Inside build.csproj, a CodeTaskFactory task wraps C# in a <Code Type="Class" Language="cs"> block. At build time MSBuild compiles that snippet and invokes its Execute() method — which is where the shellcode loader or beacon lives. There is no compiler invocation visible on the command line and no second binary: the build engine itself does the compiling.

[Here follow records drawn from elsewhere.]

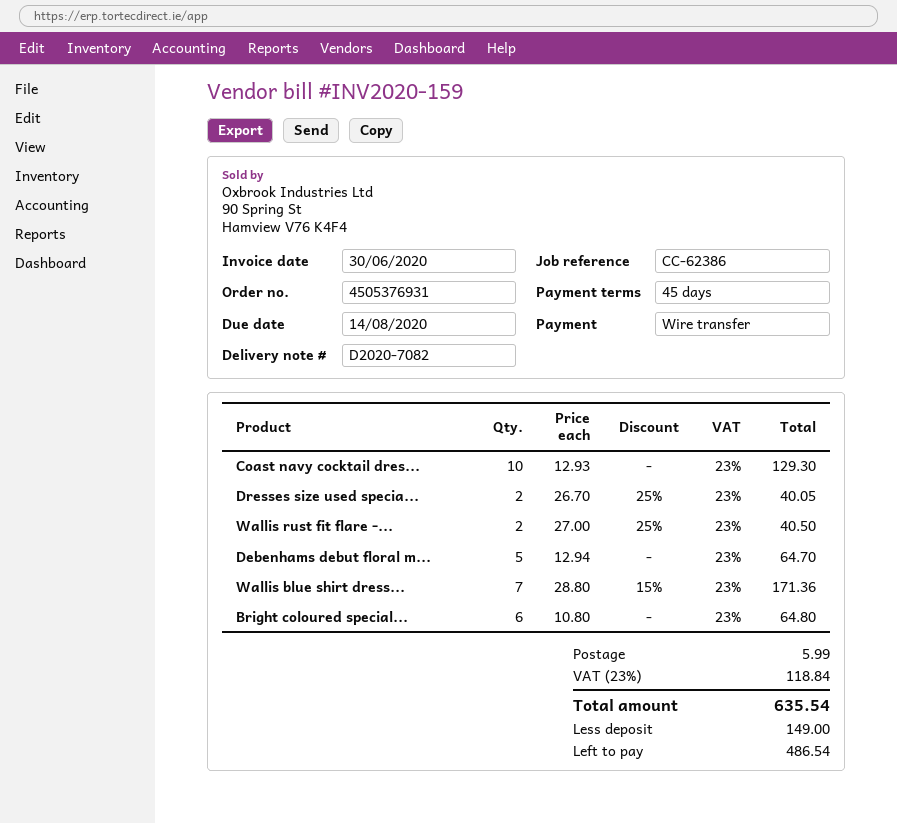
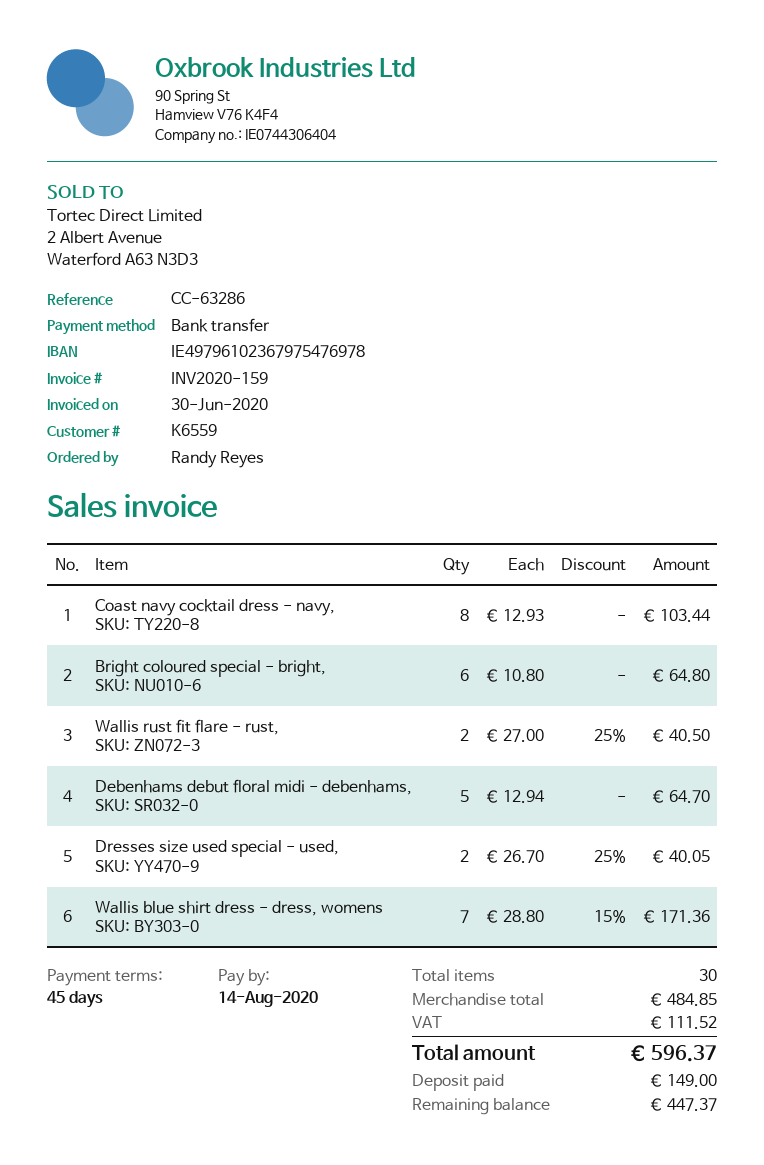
reference: CC-62386 -> CC-63286
Coast navy cocktail dres...: 10 x 12.93 = 129.30 -> 8 x 12.93 = 103.44
shipping: 5.99 -> none
tax: 118.84 -> 111.52
total: 635.54 -> 596.37
balance: 486.54 -> 447.37

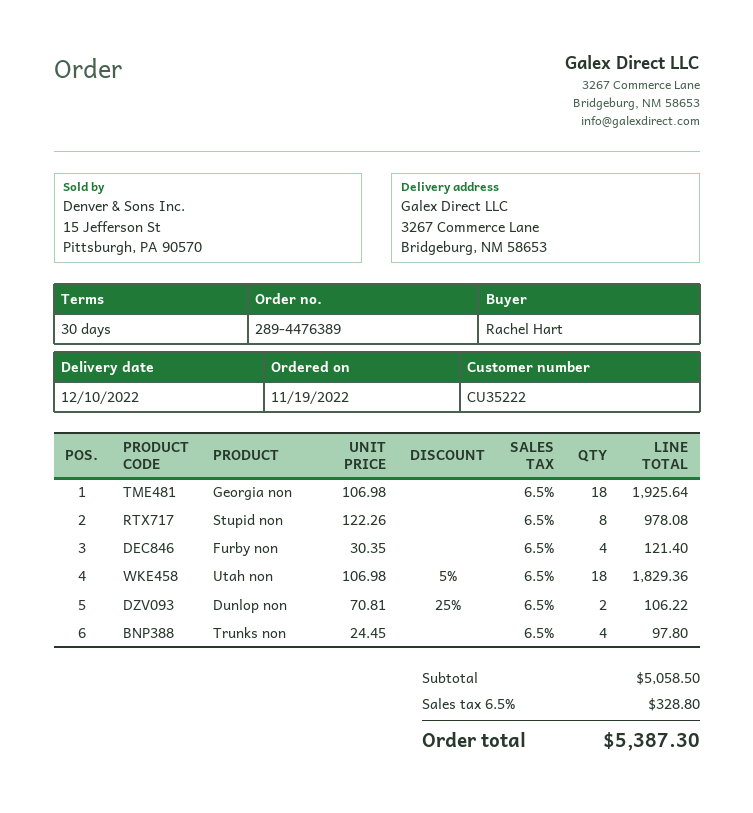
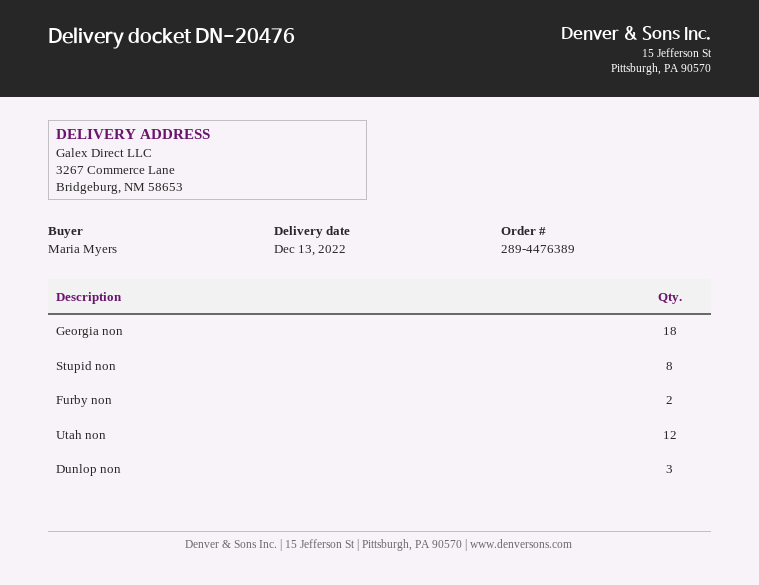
delivery date: 2022-12-10 -> 2022-12-13
ordered by: Rachel Hart -> Maria Myers
Furby non: 4 -> 2
Utah non: 18 -> 12
Dunlop non: 2 -> 3
Trunks non: 4 -> none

The recognisable indicators are MSBuild.exe run with a single project-file argument from %TEMP%, %APPDATA%, \Public\, or a Downloads folder, and a project file whose contents reference CodeTaskFactory, Microsoft.Build.Tasks.v4.0.dll, <Code, or P/Invoke strings like VirtualAlloc and CreateThread — none of which belong in a normal build.

Detection & analysis

Static analysis:

  • Triage the referenced project file as the real sample: it is XML text. Search it for CodeTaskFactory, UsingTask, <Code Type=, Language="cs", and inline C# that imports kernel32/ntdll or contains base64/hex blobs. Legitimate build files orchestrate compilers and copy outputs; they rarely contain raw P/Invoke shellcode loaders.
  • Flag project files in user-writable directories, with mismatched extensions (.xml, .txt, .log that are actually MSBuild XML), or that are launched standalone rather than as part of a solution build.

Dynamic analysis:

  • In a sandbox, watch for MSBuild.exe writing compiler temp artifacts to %TEMP% and then allocating executable memory, spawning children, or opening outbound sockets. A build engine making C2 connections or injecting into another process is the giveaway.
  • Inspect the parent/child tree. Benign MSBuild is spawned by devenv.exe, dotnet.exe, CI agents, or cmd/powershell inside a developer context with a solution. Malicious instances are commonly spawned by Office apps, wscript.exe, mshta.exe, or a phishing-delivered loader, on hosts with no developer footprint.

Detection rule hint:

Alert on Sysmon Event ID 1 where Image ends with \MSBuild.exe AND the command line references a project file outside normal source/build directories (e.g. under \Users\Public\, \AppData\, \Temp\, \Downloads\), OR the parent process is an Office application or script host. Correlate with Event ID 7 (image loaded — Microsoft.Build.Tasks*.dll), Event ID 11 (file create of compiler temp output), and Event ID 3 (network connection) from the same PID to confirm inline-task abuse rather than a real build.